JAKARTA, 1 November (Xinhua) -- Deretan lukisan beraliran kontemporer tampak terpampang di dinding sebuah studio seni rupa. Karya-karya tersebut mengusung beraneka tema, mulai isu personal hingga fenomena sosial, seolah mewakili impresi sang perupa yang dituangkan ke atas permukaan kanvas.
"Saya tertarik mengangkat hal pribadi yang terjadi di kehidupan manusia, seperti kemanusiaan, kesetaraan gender, ras, tingkat kemiskinan, psikologis, isu kekerasan seksual, isu kegundahan perjalanan iman, lingkungan, hingga fenomena sosial seperti game online," ujar Vonny Ratna Indah (46) yang ditemui Xinhua pada Senin (20/10) di kawasan Bintaro, Tangerang, Provinsi Banten.
Vonny, yang namanya mudah ditemui menghiasi berita media lokal, telah menelurkan ratusan lukisan sepanjang perjalanan kariernya di Indonesia, Singapura, hingga Korea dan Jepang. Dirinya pun mengakui jika setiap karya tersebut seolah turut menjadi saksi bisu perjalanan dirinya memaknai kehidupan.

"Saya menganggap setiap karya yang dibuat adalah bahasa visual untuk mengutarakan pendapat dan pandangan pribadi ataupun masyarakat," ujarnya seraya menambahkan jika dalam setiap karyanya selalu diawali riset terlebih dahulu.
Wanita lulusan Institut Teknologi Bandung (ITB) dan Institut Kesenian Jakarta (IKJ) tersebut, yang lahir dan menghabiskan masa kecil dan remaja di Palembang, Sumatera Selatan, mengakui jika awalnya tak pernah bercita-cita untuk menjadi seorang pelukis.
"Waktu kecil cita-cita saya menjadi arsitek dan tidak melihat dunia seni cukup menjanjikan, ditambah di keluarga sendiri tidak ada yang berlatar belakang seni atau pun menjadi seniman," ujar Vonny yang menyabet gelar cum laude di kedua latar belakang pendidikannya.

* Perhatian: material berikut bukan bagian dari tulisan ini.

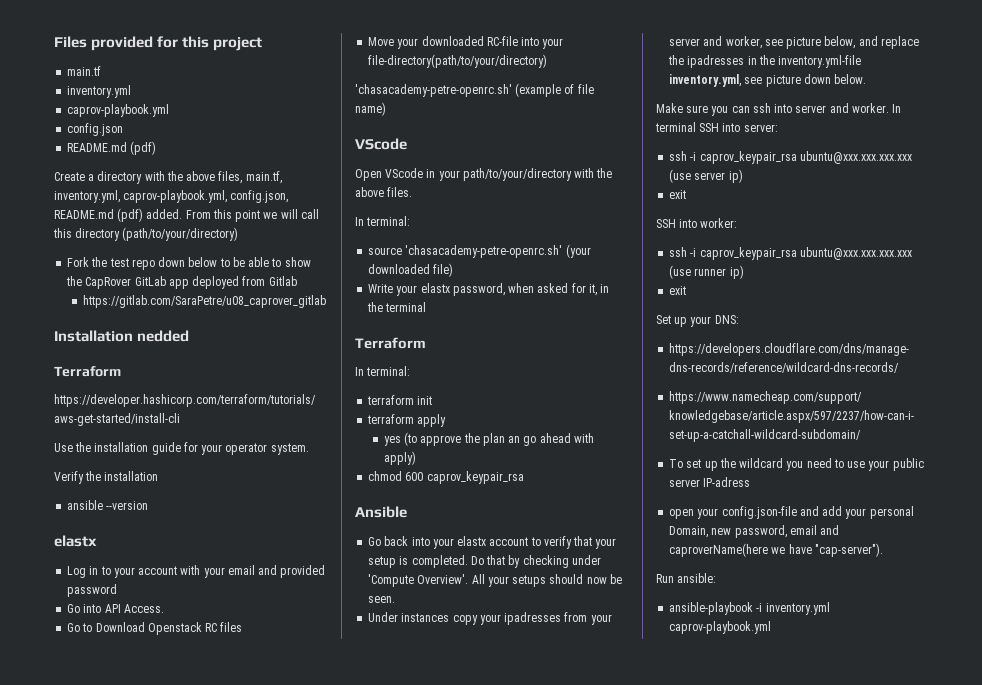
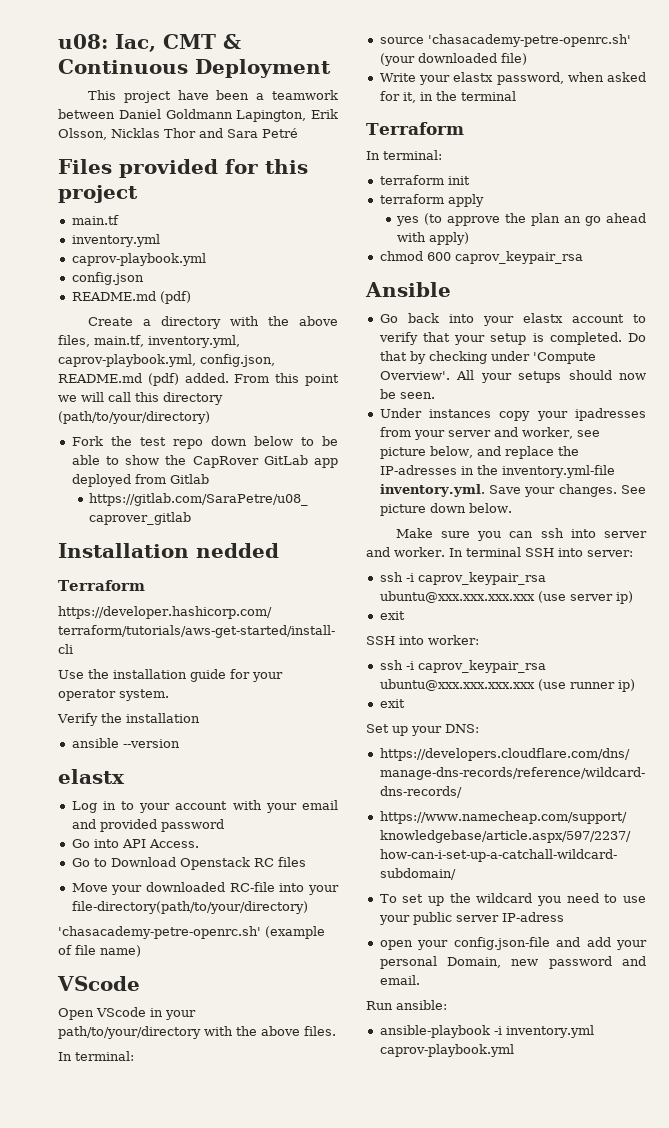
(54, 42) none -> [58,34,241,52] [58,59,331,78] [87,90,338,103] [58,109,338,122] [58,128,298,140] u08: Iac, CMT & Continuous Deployment // This project have been a teamwork between Daniel Goldmann Lapington, Erik Olsson, Nicklas Thor and Sara Petré //
[687,55,745,68] ipadresses -> [379,465,457,475] IP-adresses
[669,74,763,87] inventory.yml, see -> [379,484,646,497] inventory.yml. Save your changes. See
[734,525,840,538] [669,543,883,557] password, email and caproverName(here we have "cap-server"). -> [548,956,646,969] [379,975,420,985] password and email.

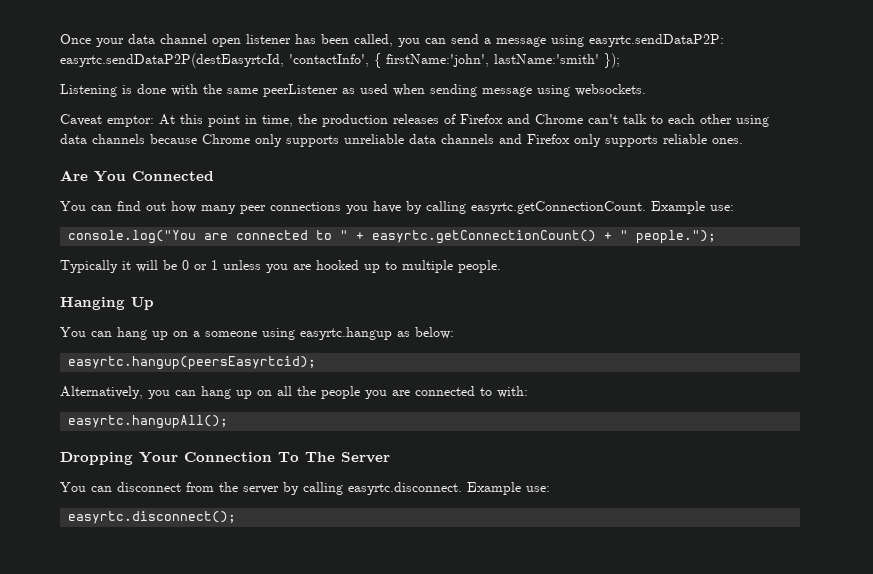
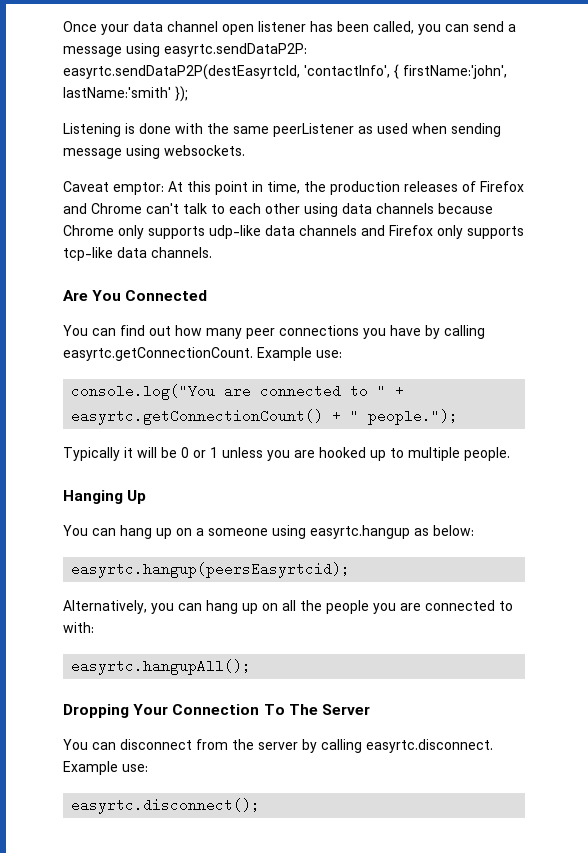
[344,134,404,144] unreliable -> [209,225,261,239] udp-like
[663,134,743,144] reliable ones. -> [63,247,212,261] tcp-like data channels.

Kenikmatan melukis, diakui Vonny, meski telah dilakoni dirinya sejak duduk di bangku sekolah dasar, semakin mengerucut karena apa yang disebutnya sebagai pengalaman sehari-hari terkait latar belakangnya.
SENI JADI PEMBUKTIAN IDENTITAS DIRI
Vonny, yang terlahir sebagai insan keturunan Tionghoa dan kerap dijuluki "minoritas" tersebut, mengakui bahwa latar belakang identitas menjadi hal pertama yang mewarnai kegundahan dirinya sejak masa belia, yang kelak banyak dituangkannya melalui karya seni.
"Waktu kecil saya sering dipanggil dengan julukan tertentu yang membuat saya bertanya kepada orang tua perihal latar belakang saya, terus terang saya tidak paham, tetapi mereka hanya berpesan agar saya tetap santun kepada orang lain," kisah Vonny.
Meski sangat mencintai Indonesia, Vonny mengaku kerap mendapatkan perlakuan yang berbeda di masa kecil, sehingga hal tersebut lantas menimbulkan berbagai pertanyaan dalam benaknya.
"Ketika upacara bendera di sekolah dasar saya menjadi orang yang paling lantang untuk bernyanyi lagu kebangsaan dan mendoakan para pahlawan, tapi orang tua saya bahkan sengaja tidak mengajarkan bahasa leluhur mereka karena tidak ingin anak-anaknya dicap berbeda," ujarnya
Vonny mengenang, puncak dari kegundahan identitas tersebut tertuang ketika dirinya mendapat kesempatan sebagai artist-in-residence di Korea Selatan mewakili Indonesia pada 2006 silam. Kala itu, Vonny guna mengekspresikan kerisauan hatinya, justru mendapat dukungan dari kawan-kawan mancanegara untuk melahirkan karya bertajuk "100% Made in Indonesia" dengan dirinya berbaju kain berukuran 3x5 meter berwarna merah dan putih yang identik dengan bendera nasional Indonesia.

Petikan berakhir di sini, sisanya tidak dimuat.